There’s a reason the Bill of Rights protects journalism
by Betsy Fell, 8/16/18
The first amendment to the U.S. Constitution, as listed in the Bill of Rights states: “Congress shall make no law respecting an establishment of religion, or prohibiting the free exercise thereof; or abridging the freedom of speech, or of the press; or the right of the people peaceably to assemble, and to petition the Government for a redress of grievances.”
Why were freedom of speech and freedom of the press protected in the Bill of Rights? Because a democracy depends on the decisions of those who vote.
Voters make better decisions when informed about what is happening in the world around them. Problems arise when people base their actions on incomplete or erroneous data. (Ever buy a house without inspecting it first?) Similarly, leaders will make better decisions if they possess accurate information.
Journalists gather and report information about all kinds of topics—sports, education, crime, weather, business, world events, politics and government.
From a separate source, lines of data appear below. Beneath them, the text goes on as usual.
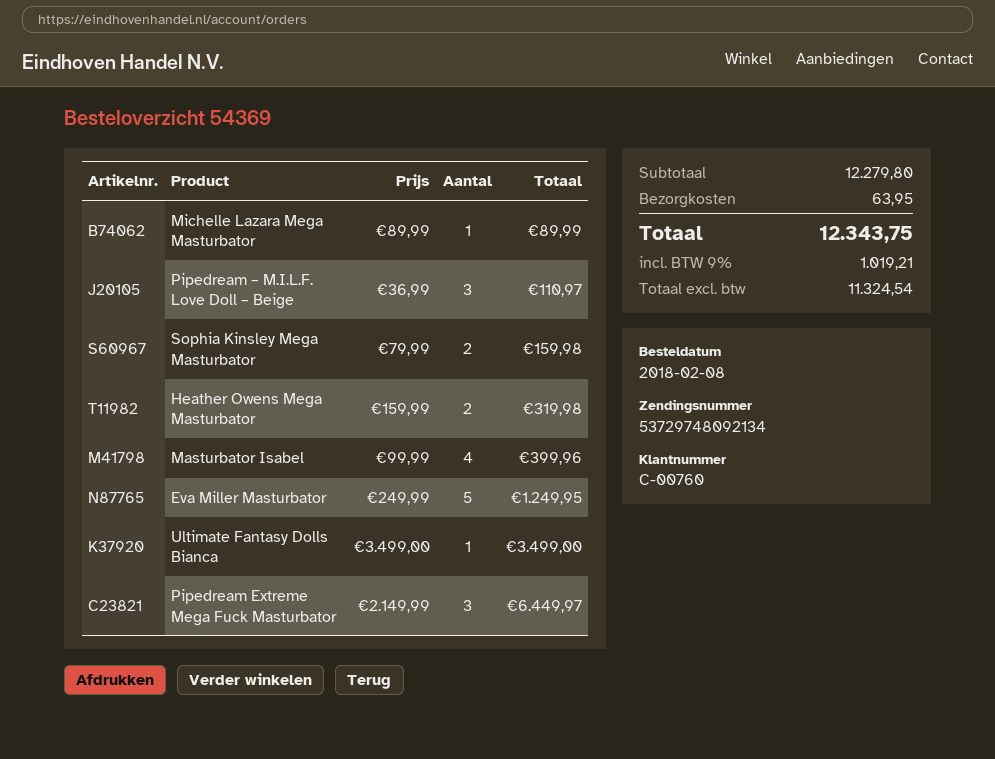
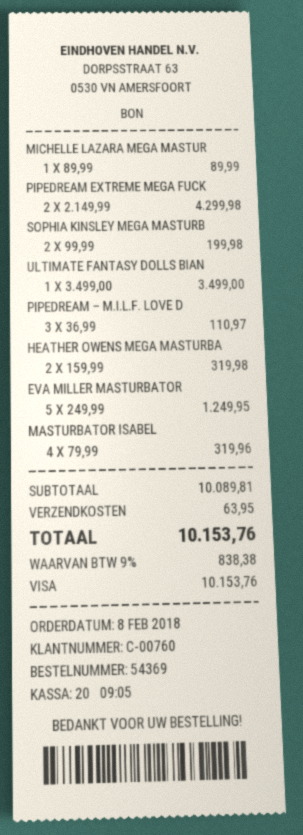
Sophia Kinsley Mega Masturbator: 2 x 79.99 = 159.98 -> 2 x 99.99 = 199.98
Masturbator Isabel: 4 x 99.99 = 399.96 -> 4 x 79.99 = 319.96
Pipedream Extreme Mega Fuck Masturbator: 3 x 2149.99 = 6449.97 -> 2 x 2149.99 = 4299.98
subtotal: 12279.80 -> 10089.81
tax: 9% = 1019.21 -> 9% = 838.38
total: 12343.75 -> 10153.76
Most journalists stick fairly close to home, but there are a few who report from the world’s most dangerous trouble spots. How did all these folks become “enemies of the people”?
Or, is it only those who report “fake news” who are enemies? Biased reporting does happen sometimes, and is all the more reason that citizens should be exposed to a wide range of news sources—and be educated to have the skills to detect biased and unbiased writing, wherever they encounter it.
However, most of today’s controversy is about newspapers that ask difficult questions and/or print opinion essays critical of the current government. Should officials be able to weed out these newspapers and only share public information with a chosen few?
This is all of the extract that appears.